Ah, here is where the rubber hits the road. The short answer is: you develop packages for SSIS to use with the SQL Server Business Intelligence Development Studio (whew!). We’ll call it BIDS from now on. (Update:  newer versions use a Visual Studio shell called "SQL Server Data Tools".) Packages that you create are run either through the development studio or on a server with Integration Services installed; we’ll begin with a simple and uncomplicated import from a standard, unformly-formatted CSV file:

Importing Uniform Data using SSIS

Let’s begin with a CSV file that looks like this:
Last Name,First Name,Phone,Age
Lastname1,Firstname1,555-555-1111,25
Lastname2,Firstname2,555-555-1112,30
Lastname3,Firstname3,555-555-1113,55
Lastname4,Firstname4,555-555-1114,84
Lastname5,Firstname5,555-555-1115,22
Lastname6,Firstname6,555-555-1116,44
Lastname7,Firstname7,555-555-1117,66
Lastname8,Firstname8,555-555-1118,31
Lastname9,Firstname9,555-555-1119,30
Lastname10,Firstname10,555-555-1120,21
Let’s save this to a file named test.csv.

Launch BIDS

Click on the start button and browse to All Programs –> Microsoft SQL Server 2008 –> SQL Server Business Intelligence Development Studio.
I hope I don’t have to type that whole name again.
image
When it launches, you’ll see a screen that looks something like the image to the right (click for a larger version).
In the top-left pane, you’ll see a few options (below).
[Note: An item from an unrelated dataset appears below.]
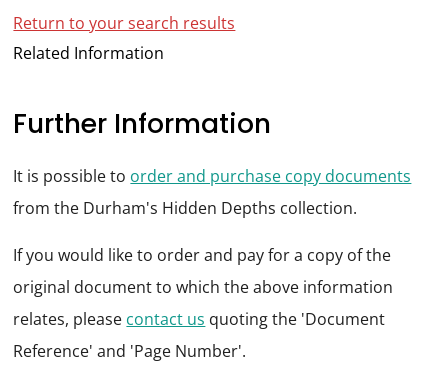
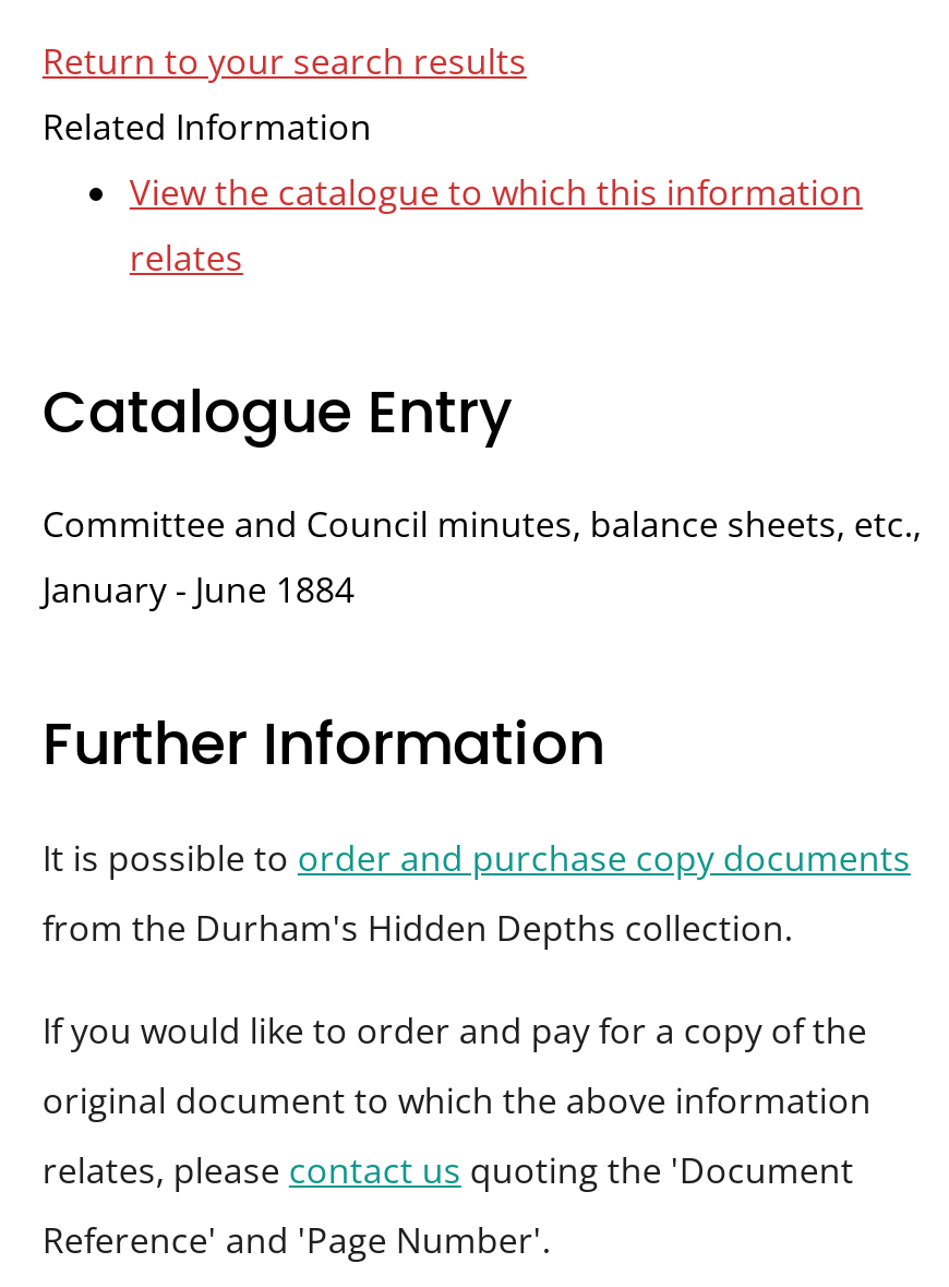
none -> [42,168,922,613] View the catalogue to which this information | relates | Catalogue Entry | Committee and Council minutes, balance sheets, etc., | January - June 1884

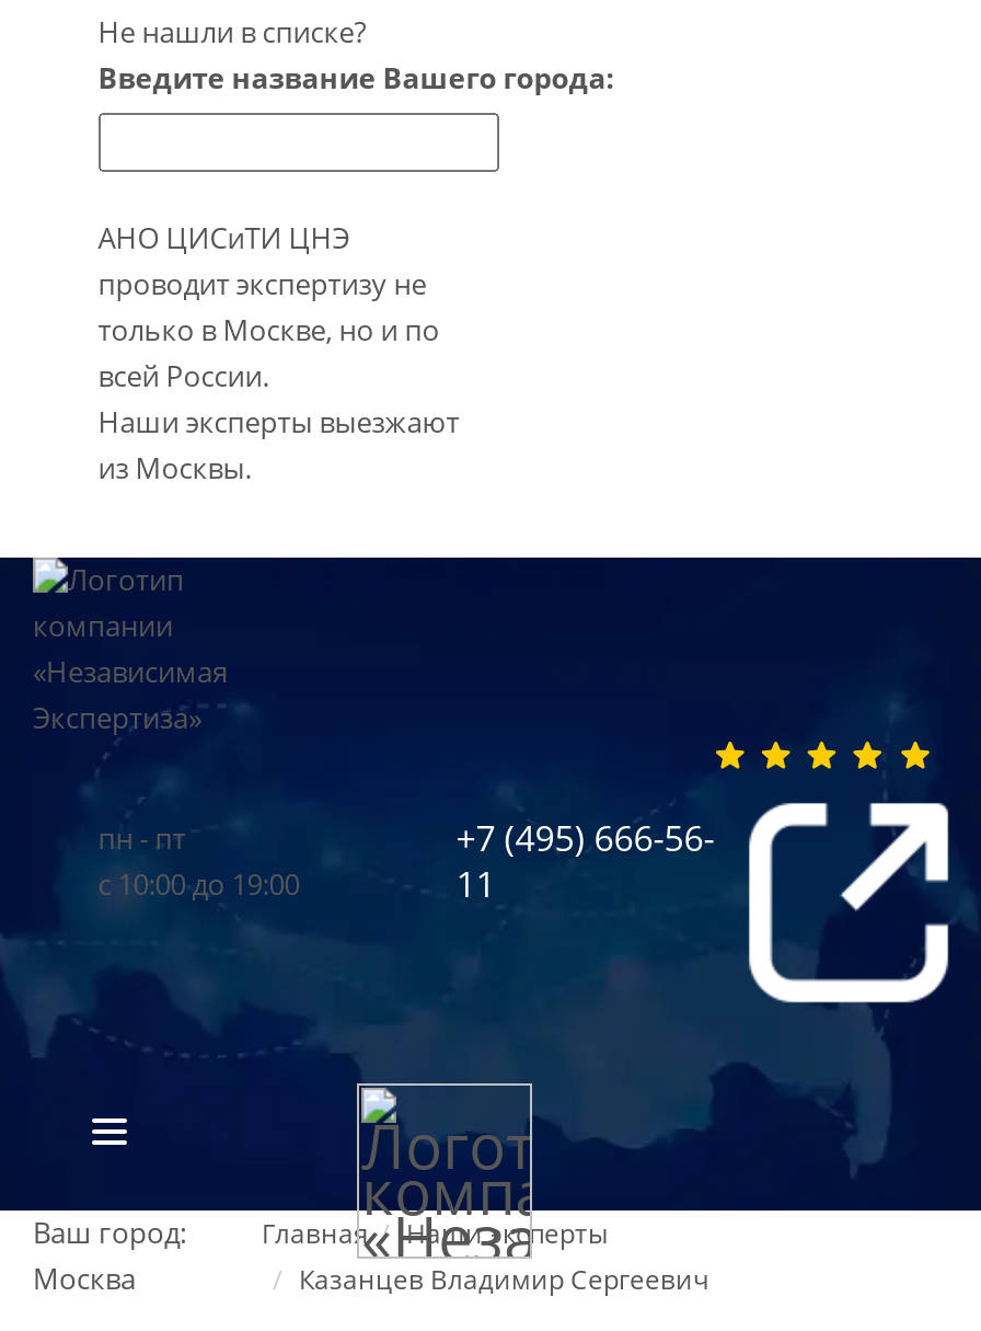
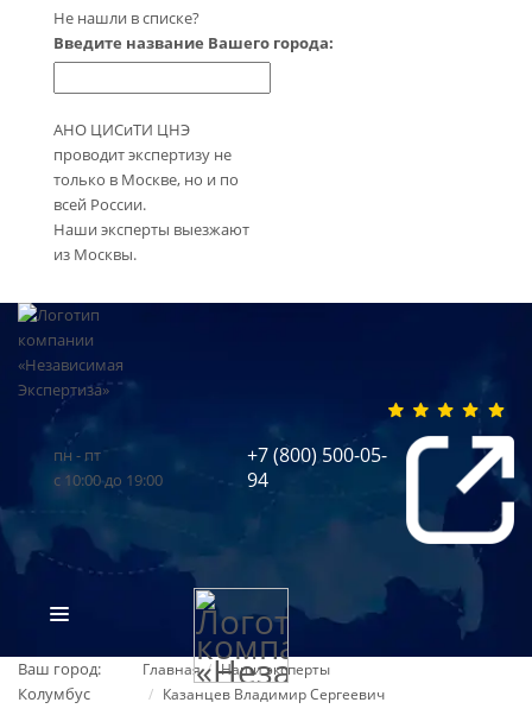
[456,814,714,862] +7 (495) 666-56- -> [247,442,387,468] +7 (800) 500-05-
[456,860,495,908] 11 -> [247,467,269,493] 94
[33,1259,136,1299] Москва -> [18,683,90,705] Колумбус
Click on the Create Project link to start a new project.
image
A new window will open, asking what kind of project you’d like to create. Select “Integration Services Project” and give it a name. You can choose a shorter path to which to save your project, as well. Click on OK to begin designing your project.
image

Create A Source Connection

When you click on OK, you’ll see a window like the one below. What we want to do is create a new connection, which is just another way of saying that we want to set up a data source. In our case, we’re going to use a CSV file, so right-click on the Connection Manager pane at the bottom and select “New Flat File Connection.”
image
That will bring up the following page. I’ve gone ahead and filled in the details.
image
Basically, we’re telling SSIS that we want to set up a data source using this file (test.csv). You can see that it’s (by default) set to parse the file as a “delimited” text file, which is what a CSV file is. Note that the first row in our file contains the names of the columns; as a result, we’ve checked “Column names in the first data row.” Leave that blank if your data doesn’t have column names in the first row.
Likewise, SSIS allows you to skip n rows before looking at the data. This is useful, especially, when using automated processes that insert a lot of commands or comments at the front of the file.
One other piece of this screen is very useful, such that it’s worth digressing just a bit: the “Text qualifier” field allows you to define a character that will set a field as a text string. This usually is a double quote. Lots of times you’ll run into a CSV that looks something like this:
FirstName,LastName,Birthdate
Brad,Benson,3/3/1970 Sam,"Watson, Jr.",7/20/1971
(This is an example from a comment on another post on bulk insert here.) You can see the problem: there’s a comma in the person’s first name, and it’s set apart by quotes. Bulk insert will parse that first name as two separate fields. Using this Text qualifier field, SSIS will render the above CSV correctly, thus:
FirstName LastName Birthdate
Brad Benson 3/3/1970
Sam Watson, Jr. 7/20/1971

OK, back to our task.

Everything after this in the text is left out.